These Taste Just Like Reese's Peanut Butter Cups...Yeah Right!

I'll take you on a little trip back in time for today's post. 

Way back when I was travelling quite a bit for work.

And I was on a trip to California - I can't remember what event I was there for, but I know that I spent the first part of the trip with Dirty and the second part of the trip with BigSurprise.

I believe that BigSurprise and I were heading to Nevada, but there was some off days in between events so I was staying the weekend at her house.

For some reason, we decided that we would take a day trip to Yosemite National Park. So we woke up in the morning, had a little breakfast and started on our way with a map and maybe a water bottle or two.

A couple of hours down the road, we realize that we are in the middle of nowhere and we have no food. And I am starting to get hungry.

Then BigSurprise remembers that she has these protein bars in her car so she gets one out and we are going to share it.


I'm a little skeptical - I really am not a big fan of protein bars. So I'm checking out the packaging and analyzing my options when she tells me, "Oh stop - I eat them all the time - they taste great! Just like Reese's Peanut Butter Cups!"

Fine. I open the package and can immediately smell the protein. This is not looking good.
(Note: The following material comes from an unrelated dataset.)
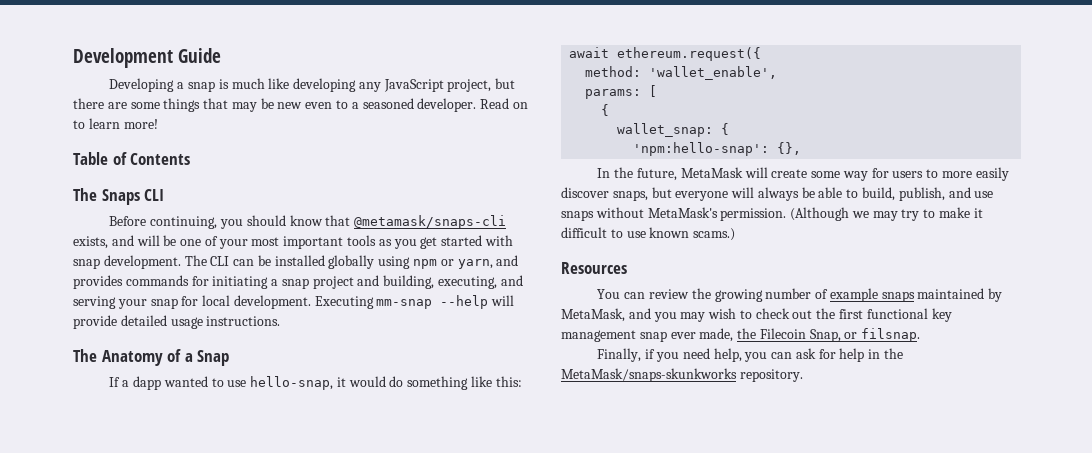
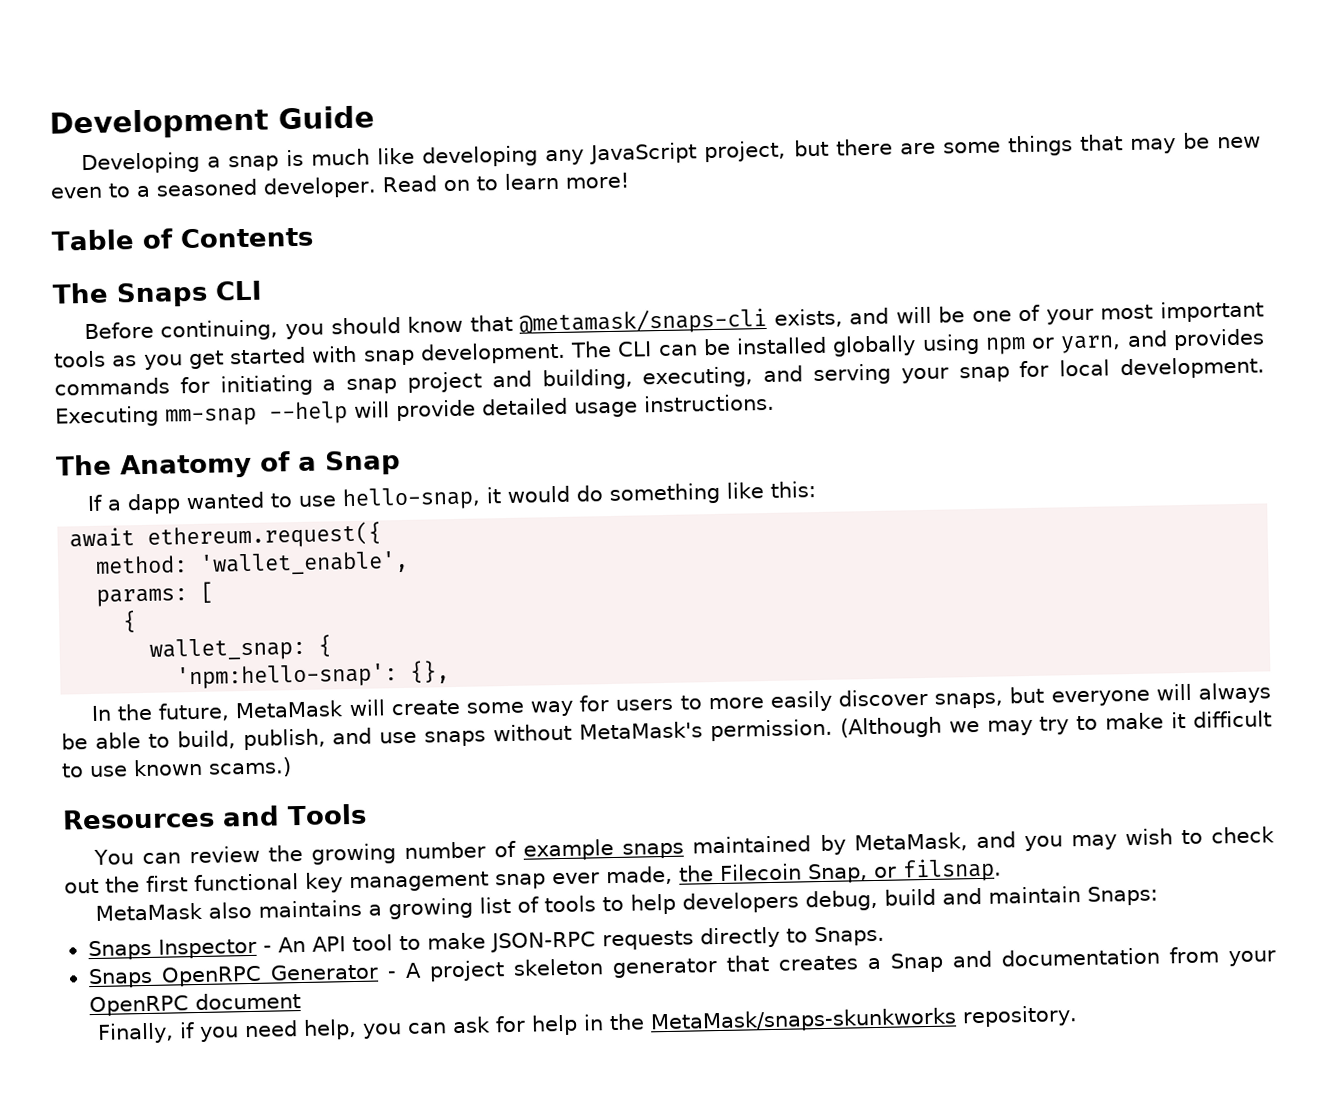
(627, 268) none -> [222,803,367,827] and Tools
(921, 335) none -> [94,885,1158,921] [87,925,885,961] [87,946,1276,989] [88,992,301,1017] // MetaMask also maintains a growing list of tools to help developers debug, build and maintain Snaps: // Snaps Inspector - An API tool to make JSON-RPC requests directly to Snaps. // Snaps OpenRPC Generator - A project skeleton generator that creates a Snap and documentation from your OpenRPC document

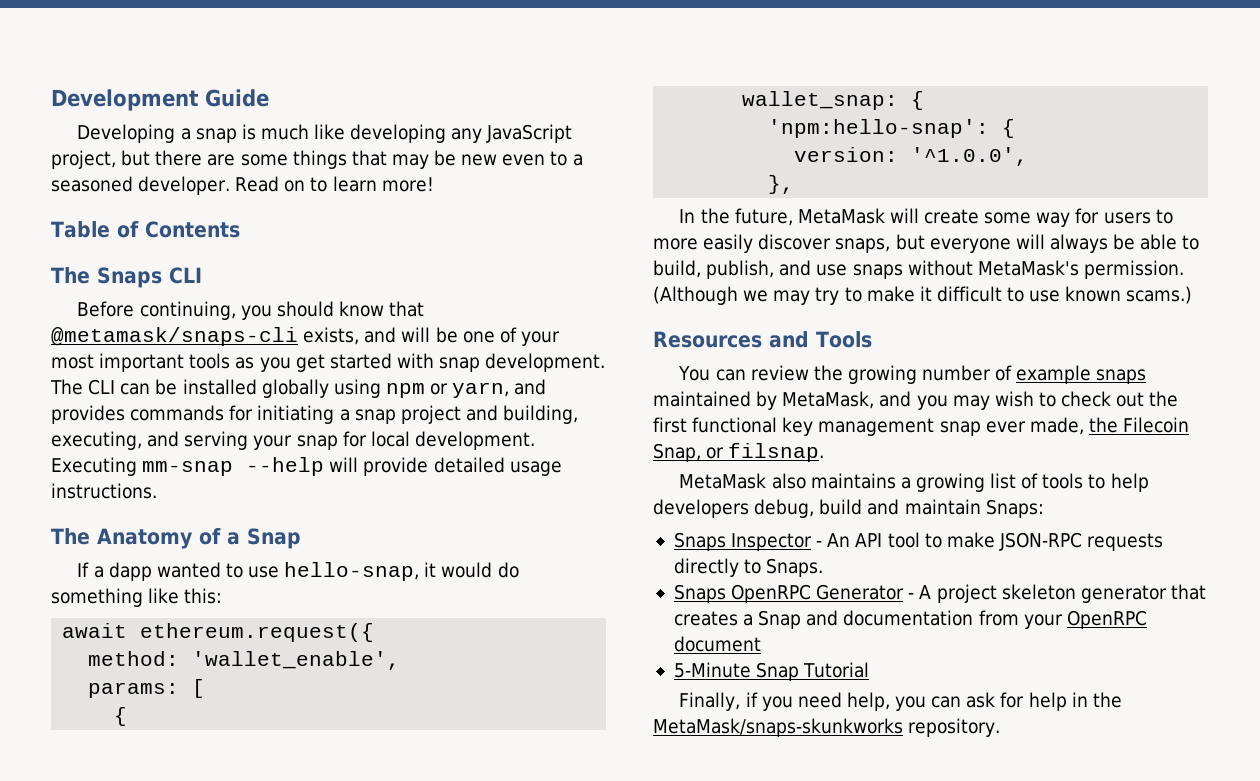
[409,660,451,684] {}, -> [1002,119,1016,138] [794,147,1029,166] [768,175,795,194] { // version: '^1.0.0', // },
(301, 1001) none -> [673,662,870,681] // 5-Minute Snap Tutorial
I take a bite and I almost hurl! Literally, this most assuredly DID.NOT! taste like a Reese's Peanut Butter Cup! 

But we ended up having a blast and I never ate another Think Thin bar again!


One of the many pictures that we took of ourselves along the way. At one point we stopped at a designated photo spot and I asked someone to take our picture, complete with hand gestures. They looked like they spoke English, but they did not. So BigSurprise yells at me that I found the foreigners and they didn't even know what I was saying.
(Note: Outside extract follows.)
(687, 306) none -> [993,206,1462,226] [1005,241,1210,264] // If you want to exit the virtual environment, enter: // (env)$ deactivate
I assured her that the hand gesture I used was the universal sign for "take a picture."

At least she didn't tell us to say "chicken bone."

Tuesday, January 29, 2013

Break Out the Patchouli Oil and Tie-Dye


I'm becoming a hippy!

I am currently reading a book called Skintervention - and so far I am LOVING it!
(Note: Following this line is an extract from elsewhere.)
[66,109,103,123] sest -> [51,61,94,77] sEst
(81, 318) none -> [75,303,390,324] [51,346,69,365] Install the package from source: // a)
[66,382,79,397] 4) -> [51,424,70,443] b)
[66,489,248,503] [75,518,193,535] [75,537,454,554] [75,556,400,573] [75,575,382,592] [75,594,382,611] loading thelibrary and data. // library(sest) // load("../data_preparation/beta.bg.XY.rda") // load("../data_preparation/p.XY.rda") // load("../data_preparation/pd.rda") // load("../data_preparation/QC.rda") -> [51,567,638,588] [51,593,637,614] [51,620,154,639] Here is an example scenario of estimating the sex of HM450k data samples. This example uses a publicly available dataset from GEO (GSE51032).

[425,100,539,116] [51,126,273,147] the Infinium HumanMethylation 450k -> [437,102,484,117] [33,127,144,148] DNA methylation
It is all about healing your skin and hair naturally. Basically about what you put in your body and on your body. I'm just finishing the in your body portion of the book - she recommends doing the program for 4-6 weeks, I'm waiting for a few things I ordered to come in, so I'm hoping to start on Friday.

Part of the program is to drink a cup of homemade bone broth every day - and bone broth takes a real long time to make, so I've been wanting a pressure cooker for a long time now.

I've also been wanting a meat grinder for a long time now. Don't ask. I just want to make my own sausage and ground meat.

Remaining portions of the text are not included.